With just five years left in the drive to meet the so-called Millennium Development Goals, none of the targets are on track to be achieved by the deadline. Diplomats from around the world have hashed out a draft statement that aims to energize the process, but activists worry that it is long on promises and short on specifics.

In just one stark reminder of what's at stake in the discussions, Amnesty International placed a "maternal death clock" timed to the summit's start in New York's Times Square. By early evening on the meeting's first day, nearly 400 women worldwide had died giving birth, according to Amnesty's tally, or one every 90 seconds.

The public outcome of the summit is reflected in the contents of the draft statement, but there is also a frenzy of activity taking place behind closed doors. In just one example of the myriad discussions under way, there was a private government briefing on Monday for Canadian organizations attending the summit.

The gathering is also proving a chance to start negotiating looming issues, for instance, how to replenish funding for the Global Fund to Fight AIDS, Tuberculosis, and Malaria. Widely considered one of the most potent health initiatives on the planet, the fund will hold a conference in early October to gather pledges for the third time in its eight-year history, a process sure to be complicated by ongoing economic stress.

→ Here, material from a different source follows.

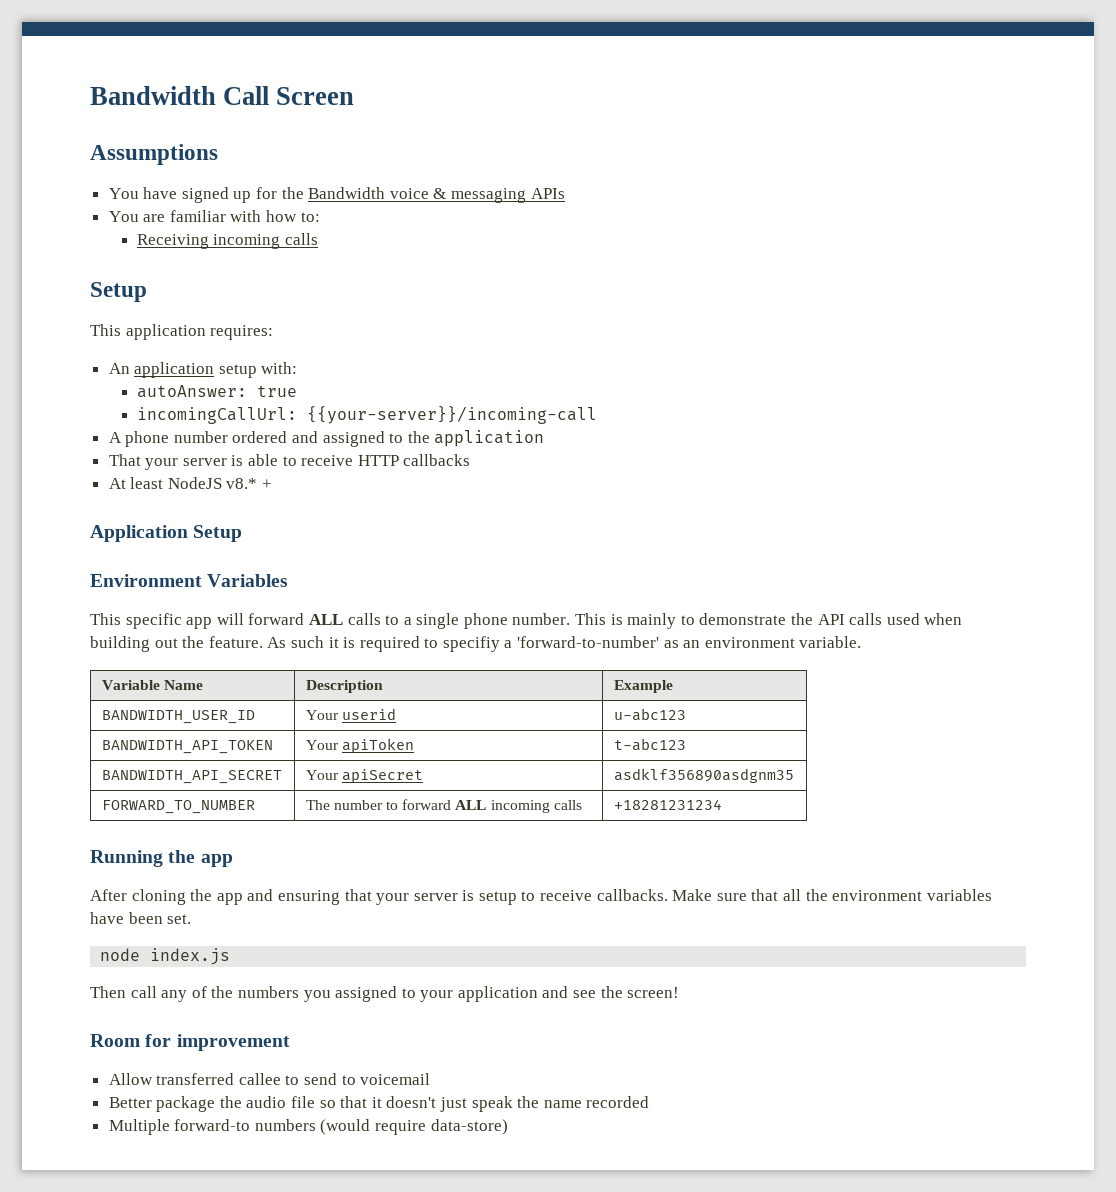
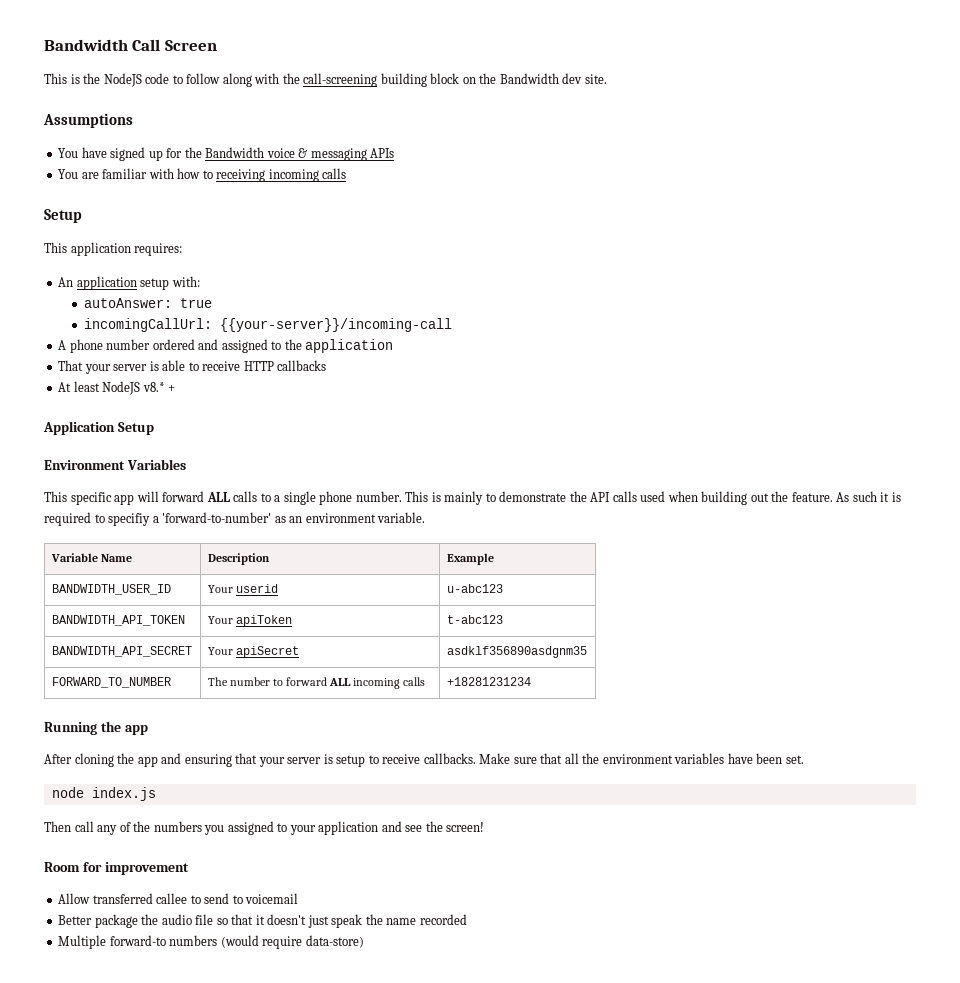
(355, 96) none -> [44,73,607,87] // This is the NodeJS code to follow along with the call-screening building block on the Bandwidth dev site.
[300,212,320,222] [136,234,209,249] to: // Receiving -> [202,169,266,182] to receiving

For New Yorkers, the summit is presenting a familiar tableau of barricaded city blocks, snarled traffic and impassioned demonstrations. It also has a full complement of elegant events that appear at odds with the causes they champion.

The juxtaposition of sometimes swank surroundings with events on severe deprivation is "bizarre" at times, says Mr. Morley of Save the Children. "Jamborees are nice, but it's got to move things forward. Something real has to come out of this, otherwise it's a failure."